“Dizzy Llamas” from the short-story collection SOME STUPID GLOW
Time loses the vertical hold. My seven-year-old, Emmy, will never know what that means—the way televisions used to skitter and the little knob that grabbed control—but she can see the house lost in time. The room has no idea what year it is. This is the house I grew up in, filling with Rogers, mes from every year I’ve been stuck in this town. I choke on a beer bong and finger paint the fireplace and steal my mother’s menthols and try to protect my daughter.
Eight-year-old me won’t stop lighting matches. Sixteen-year-old me cannot carry a tune. I try to hide the Rogers, but there are too many. Emmy glances between the older ones and me. She asks about their comic books and golf clubs. The other Rogers are not as annoyed. They show her squirt guns and magic tricks before they waver away.
I knew this house was glitchy, but when my wife left, I needed some place to batten down. The living room used to fill with forms of my mother, smoking and preaching and fighting. She taught me to settle the time. Straighten it. And as I got older, I rolled it on purpose, so I could see her high again, so I could see her cry at records, brush her hippie hair, giggle and chase the neighbor boys.
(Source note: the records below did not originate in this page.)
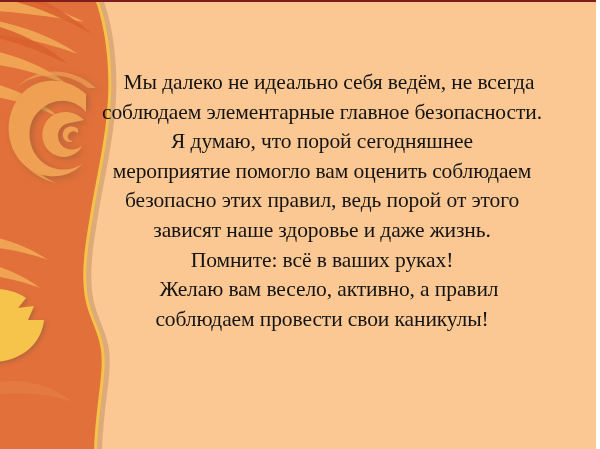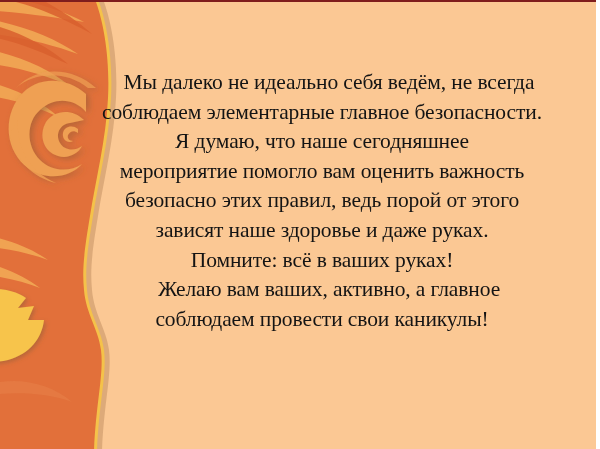--- a/index.html
+++ b/index.html
@@ -139,22 +139,22 @@
                  C-10,362 -24,360 -34,354 Z" fill="#f7c44b"></path>
       </g>
 
       <path d="M0,380 C26,376 54,384 72,400 C50,392 24,390 0,392 Z" fill="#e8814a" opacity="0.5"></path>
     </g>
   </svg>
 
   <div id="text-block">
     <span class="line indent">Мы далеко не идеально себя ведём, не всегда</span>
     <span class="line">соблюдаем элементарные главное безопасности.</span>
-    <span class="line">Я думаю, что наше сегодняшнее</span>
-    <span class="line">мероприятие помогло вам оценить важность</span>
+    <span class="line">Я думаю, что порой сегодняшнее</span>
+    <span class="line">мероприятие помогло вам оценить соблюдаем</span>
     <span class="line">безопасно этих правил, ведь порой от этого</span>
-    <span class="line">зависят наше здоровье и даже руках.</span>
+    <span class="line">зависят наше здоровье и даже жизнь.</span>
     <span class="line">Помните: всё в ваших руках!</span>
-    <span class="line indent">Желаю вам ваших, активно, а главное</span>
+    <span class="line indent">Желаю вам весело, активно, а правил</span>
     <span class="line">соблюдаем провести свои каникулы!</span>
   </div>
 
 </div>
 
 </body></html>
I cannot focus long enough to regain the room’s balance. Even though I know how, it’s no small feat to set it right. Emmy needs my attention. She has the attention of thirteen mes, and it is not enough. She shows all of us her stuffed sloth and handstand.
How will Emmy explain what happens here? Time opened too many tabs? Time had a media playback error? My mother called it the skips. This is your fault, she said to me. You were supposed to be the missing piece, the stability this house needed. I had expected the same, a distance from the old Rogers, something unfamiliar about their easy sweat and loud doubt. Emmy lets one swing her around, but he vanishes and she falls. Shit. I shouldn’t curse. I grab her ten-year-old Roger’s candy. “Hey,” he calls and disappears.
The hold is loose long enough that other versions of Emmy start to blip in and out. With her thick wail and darling wobble. With fat black eyes and penciled toes. Sleepless me arrives. He cannot burp his daughter because he is afraid of killing her. He stares into her mewl and feels her funeral. I know. I can still feel it. I wonder if I let us keep slipping if I would get to see preteen Emmy, smoking Emmy—her with a beer in her hand and a boy on her phone.
“Look!” I call to sleepless me and point to today’s Emmy. “She makes it this far.” But I am in the anchor moment. The Rogers rolling in and out don’t remember where they’ve been. I am the one who has to hold on to this. To let it matter to the Rogers to come.
Rogers ahead of me wend across the room. Blinkered, pocked, they aim for the couch. I try to slow the room down, change direction. I don’t need to see what never changes. Is that Emmy unpacking in this same house? God forbid. She’d bring back feathered hair and bad records and big tears.
Seven-year-old Emmy trips and starts to cry. “Honey, honey,” I call. “Let’s play dizzy llamas.” We spin, lose our focus, don’t have to see anything—that’s the point of the game. She is free to blur, but I have to keep an eye out—that too is the point of the game, me the first to the floor to break her fall. She revs up, and I wait for the reeling to be too much.